Hay títulos verdaderamente elocuentes y representativos, capaces de encapsular incluso en un solo término una gran variedad de pálpitos e impresiones, de significados y polisemias. Tornado sirve como ejemplo fantástico a este respecto, porque estos 37 nuevos minutos de música –los zarandeos de gran intensidad no pueden ser excesivamente prolongados– tienen mucho de agitación, de torbellino. Pasa Marco Mezquida por nuestra sala de escucha, y el efecto de su piano es el de una sacudida. Hasta que luego llega una calma que, por puro contraste, resulta todavía más hermosa.

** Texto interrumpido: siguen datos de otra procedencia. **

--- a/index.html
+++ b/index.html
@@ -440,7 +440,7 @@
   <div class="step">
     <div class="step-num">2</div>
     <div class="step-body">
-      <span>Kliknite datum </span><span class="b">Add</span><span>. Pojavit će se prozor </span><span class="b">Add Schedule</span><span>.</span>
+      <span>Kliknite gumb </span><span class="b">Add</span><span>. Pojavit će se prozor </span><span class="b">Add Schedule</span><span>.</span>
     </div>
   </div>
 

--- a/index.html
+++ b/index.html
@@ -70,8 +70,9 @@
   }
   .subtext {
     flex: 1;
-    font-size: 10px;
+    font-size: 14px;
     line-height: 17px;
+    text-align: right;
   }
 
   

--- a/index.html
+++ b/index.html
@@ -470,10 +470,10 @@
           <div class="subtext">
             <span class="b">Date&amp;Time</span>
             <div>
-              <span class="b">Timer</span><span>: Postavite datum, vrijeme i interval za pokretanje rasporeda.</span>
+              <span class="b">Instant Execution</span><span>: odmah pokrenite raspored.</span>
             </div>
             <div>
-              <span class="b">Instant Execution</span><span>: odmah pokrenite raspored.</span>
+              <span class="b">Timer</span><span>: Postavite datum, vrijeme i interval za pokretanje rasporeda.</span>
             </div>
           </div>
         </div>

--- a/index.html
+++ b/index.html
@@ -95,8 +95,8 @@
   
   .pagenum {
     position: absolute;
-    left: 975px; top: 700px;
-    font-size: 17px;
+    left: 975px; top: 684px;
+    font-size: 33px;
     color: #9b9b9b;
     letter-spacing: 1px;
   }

El magisterio de Mezquida tiene algo de avasallador, como le sucede a este álbum mismo. El pianista de Menorca, que a sus flamantes 36 años suma la friolera de dos docenas largas de álbumes –y un número de colaboraciones más bien incalculable– abre Tornado con unos primeros minutos en los que se comporta como un huracán, cual emisario de una tormenta perfecta. El contrabajista Masa Kamaguchi y el batería Ramón Prats aprietan los puños y asumen el reto de secundar un viaje endiablado, más cercano a la música contemporánea que a cualquier formulación meramente jazzística. Y de repente, tras el guiño cinéfilo y todavía vertiginoso de Fellini, los dos minutos de I love you both (Emotiona tornado) enarbolan una tenue bandera blanca que se torna definitivamente melódica llegados a Self portrait, confesión de un impulso sentimental que hasta ese momento nuestro protagonista, deslumbrante pero pudoroso, había disimulado.
Así de vertiginosas y apasionantes son las dinámicas en esta obra, una lección acelerada de un virtuosismo nada gratuito que acaba dejando hueco a la sonrisa relajada y satisfecha, a la belleza casi procesional de Pasión o el refugio que proporciona Beibita, uno de los momentos en que este antiguo alumno de la Esmuc abandona la sintaxis acústica del piano para dar paso al órgano Hammond o los teclados Farfisa. Para aportar aún mayor variedad a esta media hora de vértigo apasionado, el percusionista Prats agrega en Taifü la fascinación por la cultura japonesa. Pero quédense antes de finalizar, como mínimo, con estos dos títulos: la elegía sentida de Adiós, abuela, balada para una despedida desde los adentros; y, sobre todo, la belleza trepidante de First dance, una composición tan feliz y abonada al fulgor que algún programa de radio debería abrazarla, desde ya, como mágica sintonía.